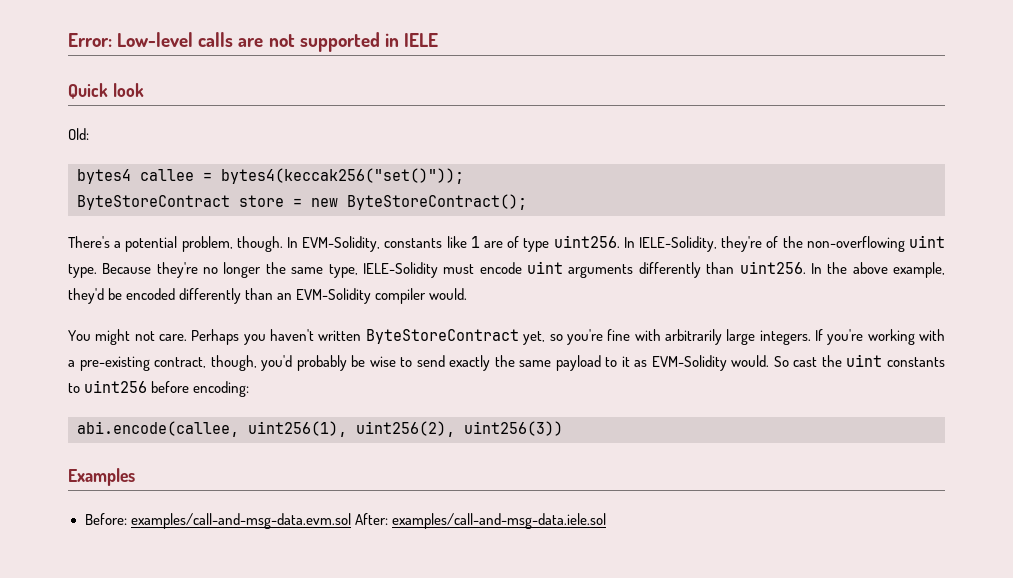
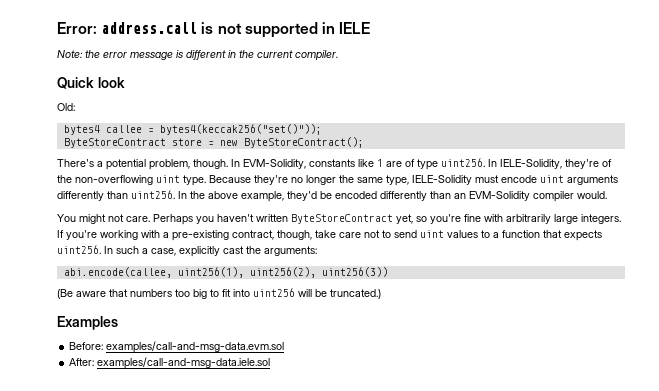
- Error: Low-level calls are not supported in IELE
+ Error: address.call is not supported in IELE
+ Note: the error message is different in the current compiler.
- If you're working with a pre-existing contract, though, you'd probably be wise to send exactly the same payload to it as EVM-Solidity would. So cast the uint constants to uint256 before encoding:
+ If you're working with a pre-existing contract, though, take care not to send uint values to a function that expects uint256. In such a case, explicitly cast the arguments:
  abi.encode(callee, uint256(1), uint256(2), uint256(3))
+ (Be aware that numbers too big to fit into uint256 will be truncated.)
- Before: examples/call-and-msg-data.evm.sol After: examples/call-and-msg-data.iele.sol
+ Before: examples/call-and-msg-data.evm.sol
+ After: examples/call-and-msg-data.iele.sol

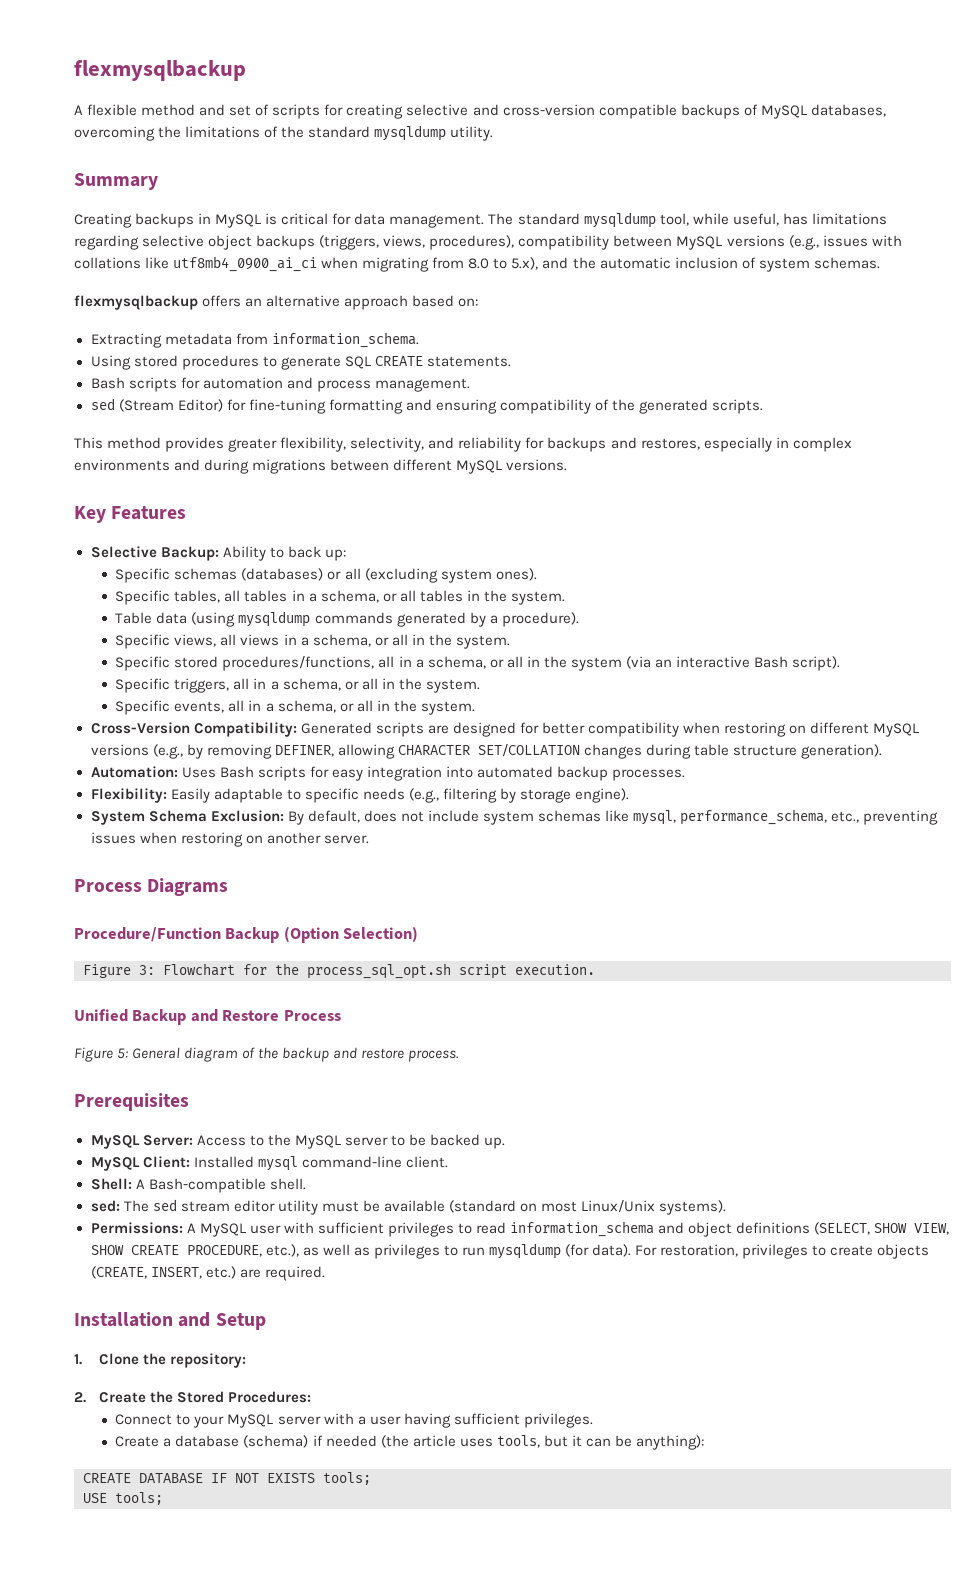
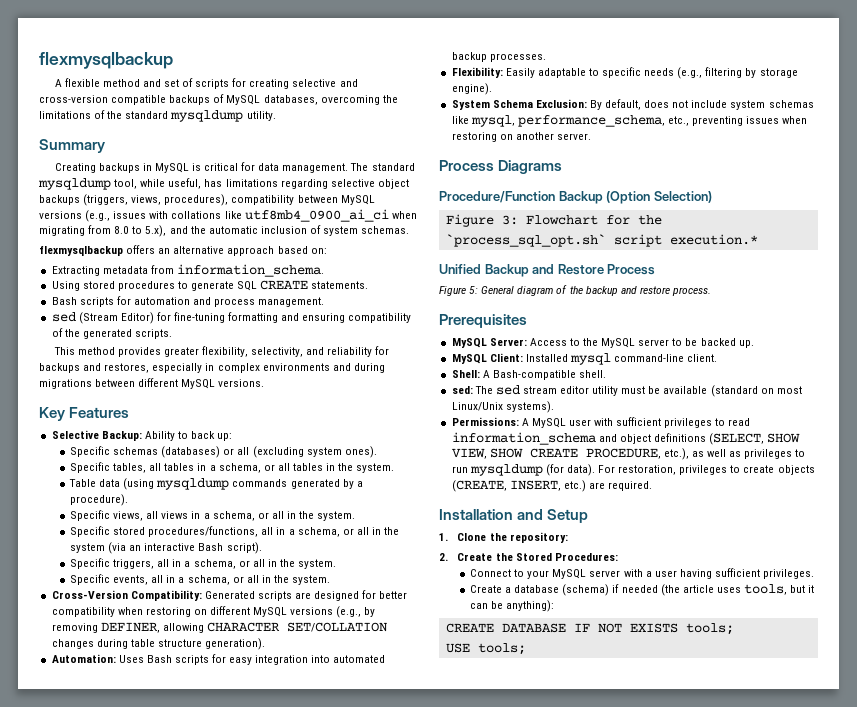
- Figure 3: Flowchart for the process_sql_opt.sh script execution.
+ Figure 3: Flowchart for the `process_sql_opt.sh` script execution.*

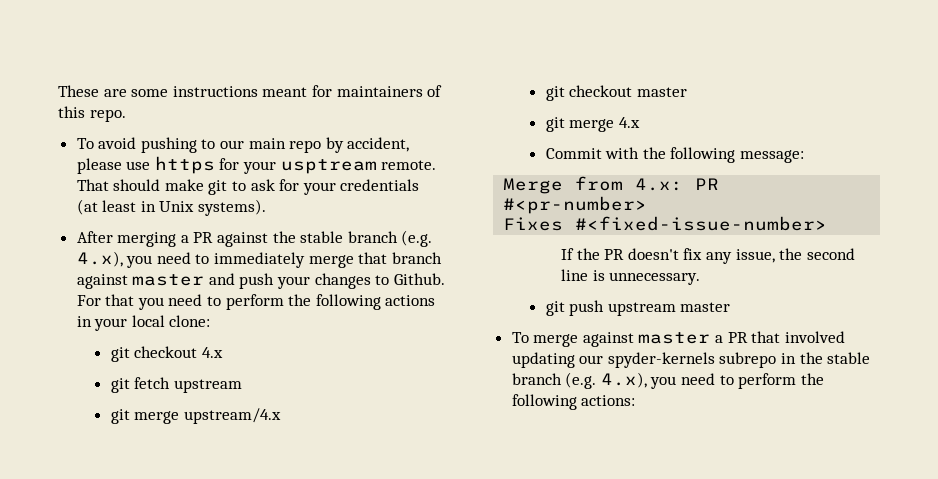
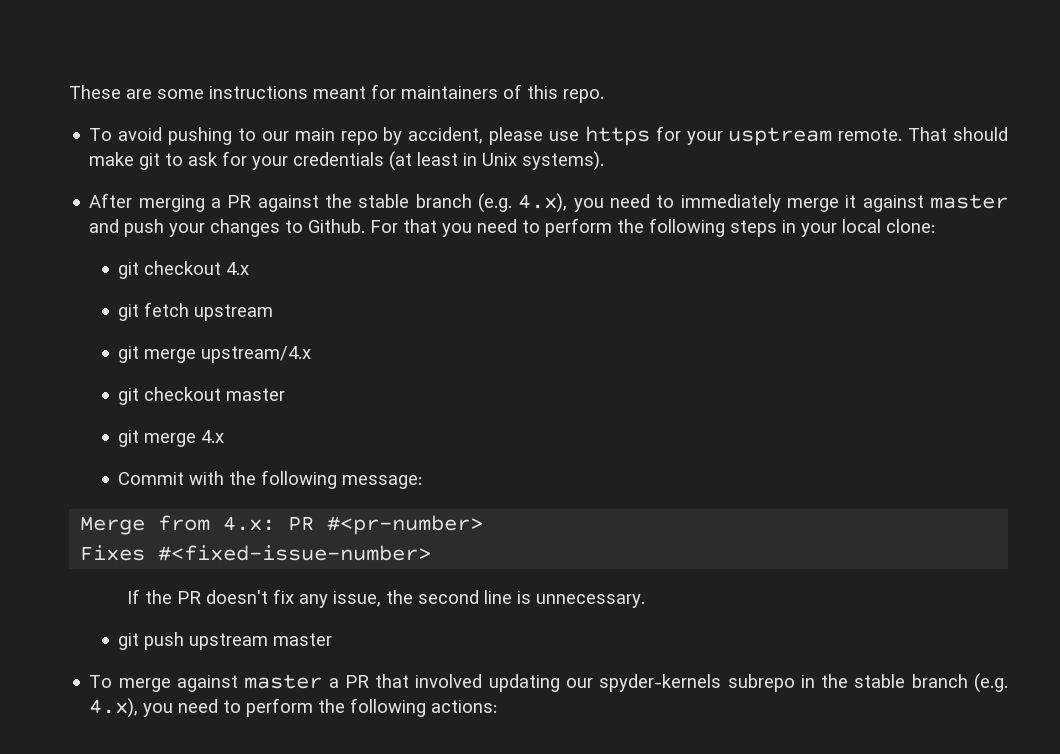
- After merging a PR against the stable branch (e.g. 4.x), you need to immediately merge that branch against master and push your changes to Github.
+ After merging a PR against the stable branch (e.g. 4.x), you need to immediately merge it against master and push your changes to Github.
- For that you need to perform the following actions in your local clone:
+ For that you need to perform the following steps in your local clone:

- **THE PROBLEM**
The answer should contain only the lines from the start of the records above through the line with "- If you're", copied exactly, and no pictures.

- **WRITTEN RESPONSE**
- Error: Low-level calls are not supported in IELE
+ Error: address.call is not supported in IELE
+ Note: the error message is different in the current compiler.
- If you're working with a pre-existing contract, though, you'd probably be wise to send exactly the same payload to it as EVM-Solidity would. So cast the uint constants to uint256 before encoding:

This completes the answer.